Are the packages solved differently in a flavor that has less installed packages?

muffl0n commented 3 weeks ago

That's not a question that is easy to answer. ip@2.0.0 is vulnerable, but so is ip@2.0.1. There is no version of ip that has no active CVE. That's the reason why socks uses ip-address now: https://github.com/JoshGlazebrook/socks/pull/94

As we're using make-fetch-happen which uses an old version of socks (transitively) we have no chance of solving this cleanly. Despite the possibility to ditch make-fetch-happen but I have no idea why this is installed and where it's used.

Seems like we have to wait for https://github.com/TooTallNate/proxy-agents/pull/297 and dependent PRs in socks-proxy-agent, @npmcli/agent and make-fetch-happen.

I'm sorry that I can't be any more helpful cause I'm quite new to the node ecosystem and to Megalinter.

muffl0n commented 3 weeks ago

Maybe we can override to use socks@2.7.3 instead of socks@2.7.1 even though it's defined in a dependency down the graph? Still not sure if that's a good idea. 😄

echoix commented 3 weeks ago

Is ip-address really better since it doesn't have CVEs found yet, or ip has real problems?

Also, yes, it's possible to apply some overrides in dependency resolution for cases like this, where some fixes are available but not applied in the dependent package yet. The thing here is to know when to remove it. We would be trying to be smarter than the resolver.

https://medium.com/microsoftazure/how-to-fix-your-security-vulnerabilities-with-npm-override-c4b5be0ab4f6

muffl0n commented 3 weeks ago

ip-address is actively maintained while ip is not. That's the most important difference, imho. Besides: ip-address has no open CVEs at the moment.

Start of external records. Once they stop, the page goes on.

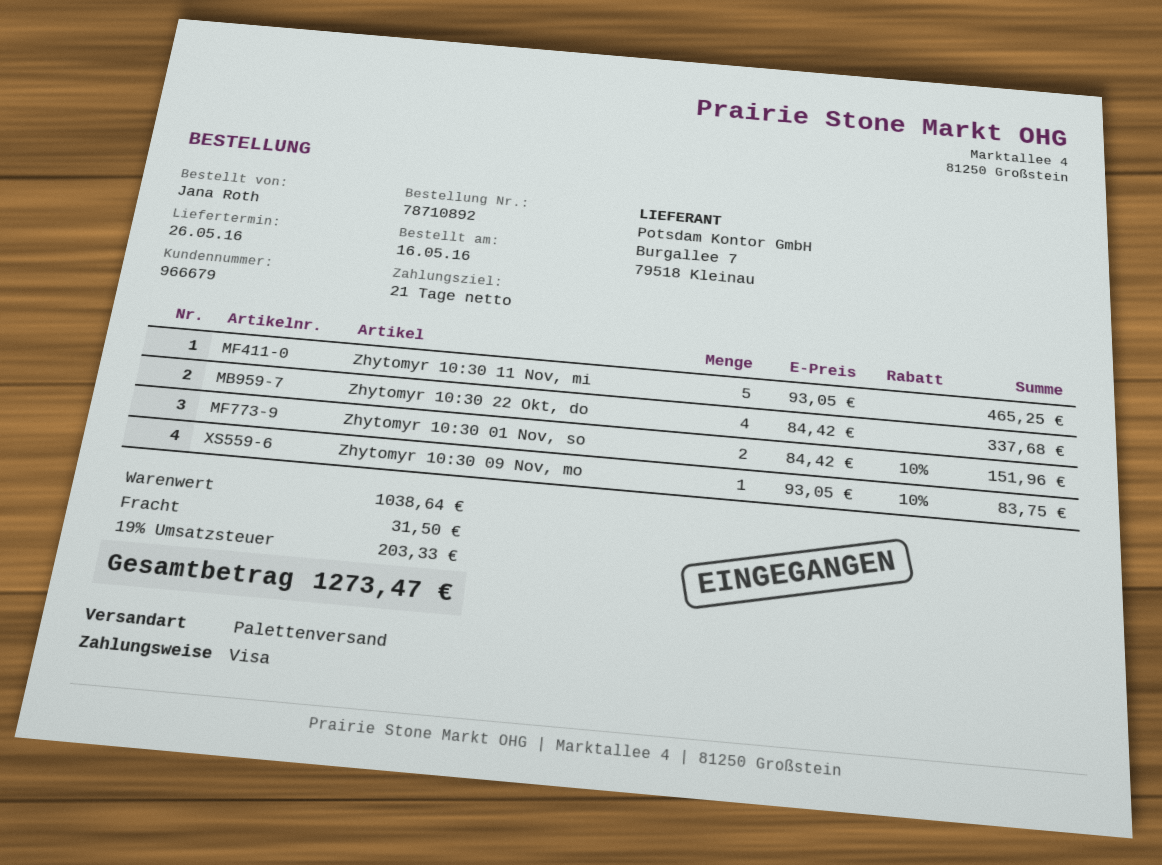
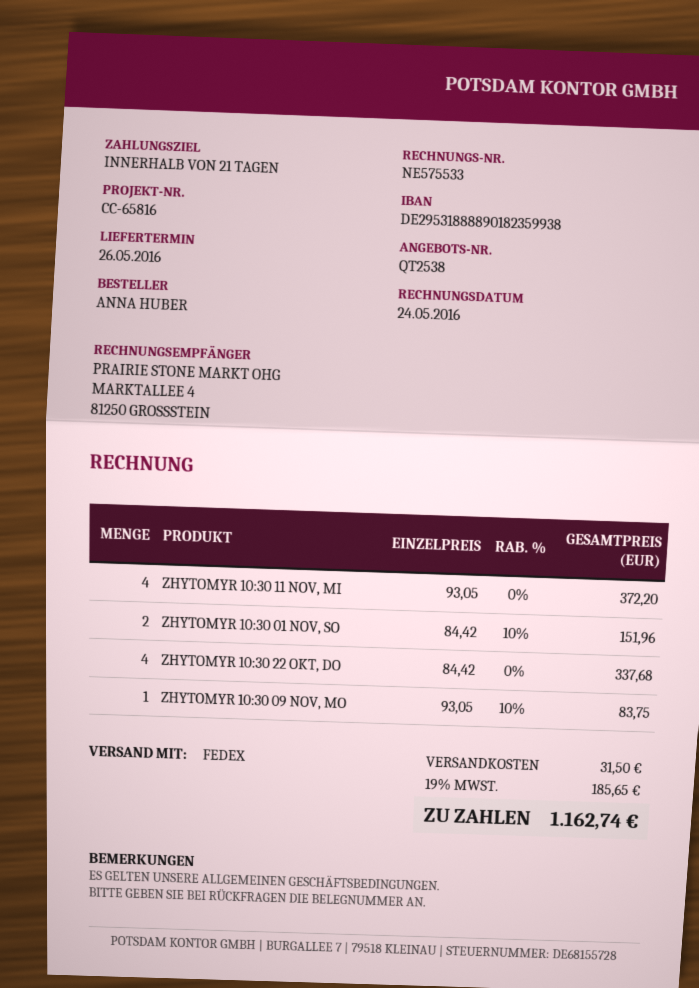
ordered by: Jana Roth -> ANNA HUBER
shipping method: pallet freight -> FedEx
Zhytomyr 10:30 11 Nov, mi: 5 x 93.05 = 465.25 -> 4 x 93.05 = 372.20
tax: 19% = 203.33 -> 19% = 185.65
total: 1273.47 -> 1162.74

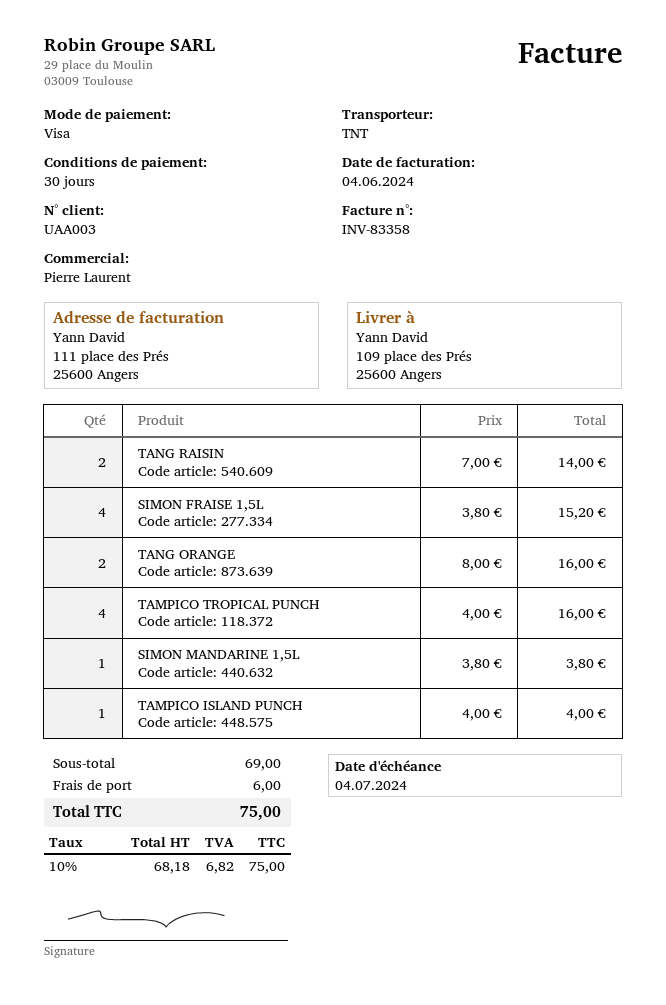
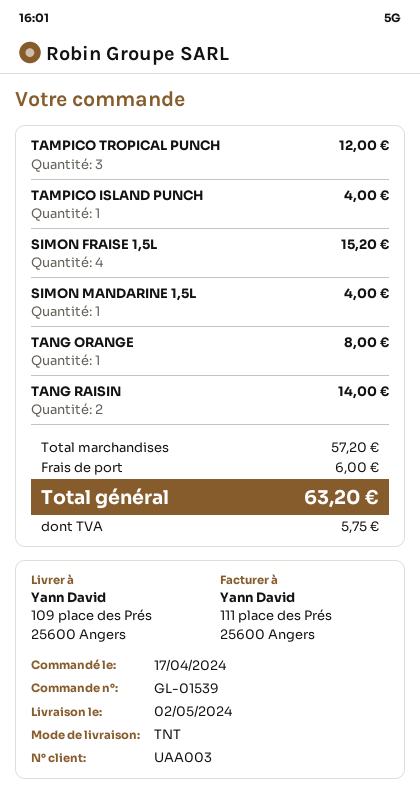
TANG ORANGE: 2 for 16.00 -> 1 for 8.00
TAMPICO TROPICAL PUNCH: 4 for 16.00 -> 3 for 12.00
SIMON MANDARINE 1,5L: 1 for 3.80 -> 1 for 4.00
subtotal: 69.00 -> 57.20
tax: 6.82 -> 5.75
total: 75.00 -> 63.20

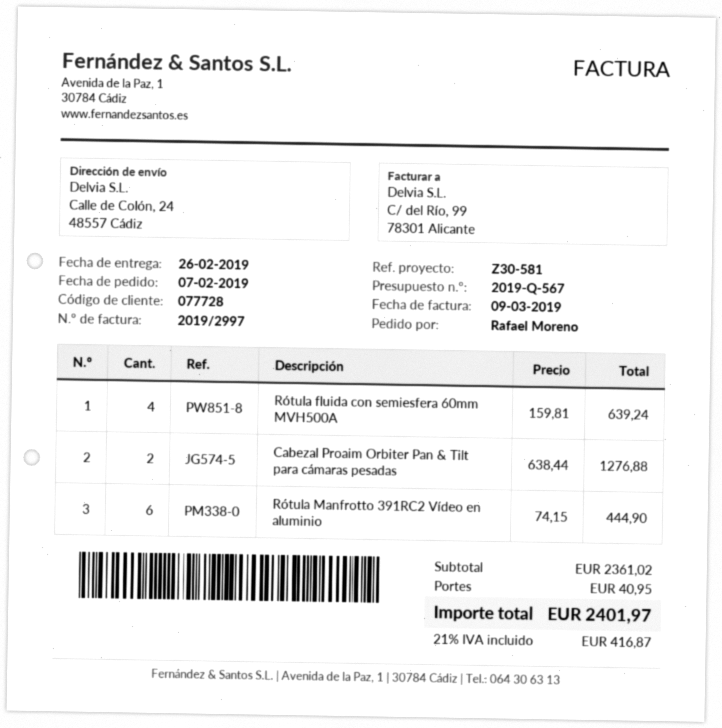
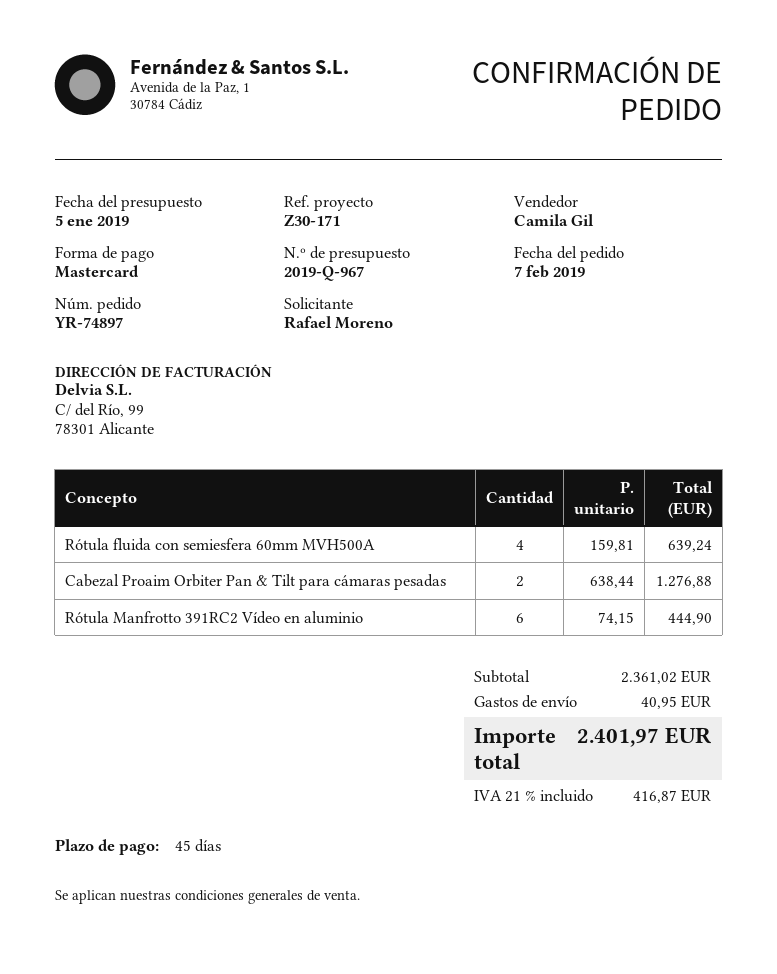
quote number: 2019-Q-567 -> 2019-Q-967
reference: Z30-581 -> Z30-171

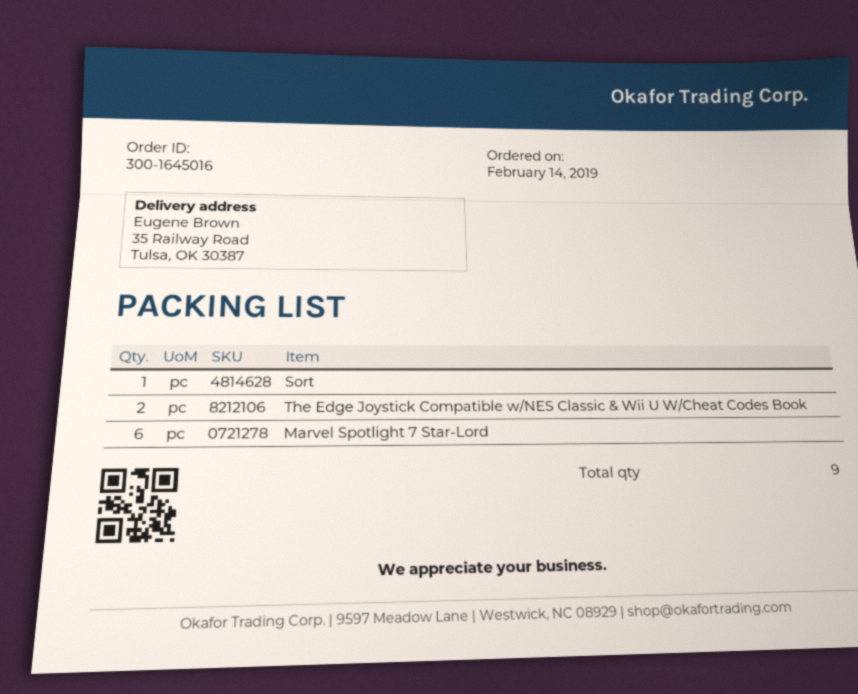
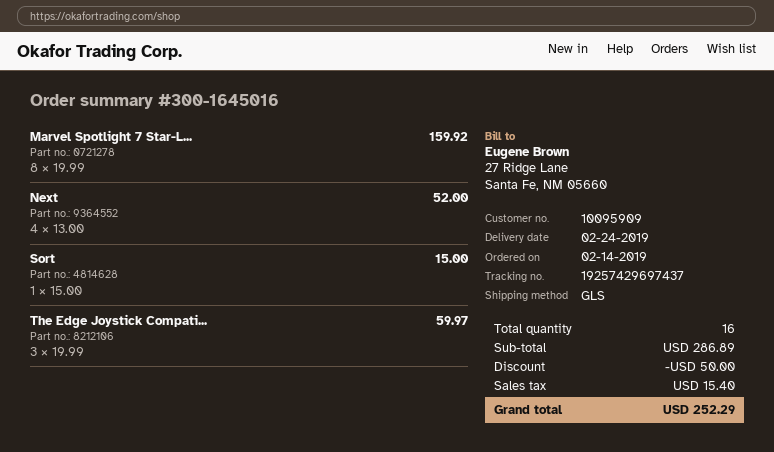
The Edge Joystick Compatible w/NES Classic & Wii U W/Cheat Codes Book: 2 -> 3
Marvel Spotlight 7 Star-Lord: 6 -> 8
Next: none -> 4
total quantity: 9 -> 16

echoix commented 3 weeks ago

If you could find how to add an override, while we don't really have a package.json when creating the image, we could include it in main (and the release if it stays there until then) until needed. I have not problems with that.

muffl0n commented 3 weeks ago

I created #3623 to handle this. Imho we should move on with the release.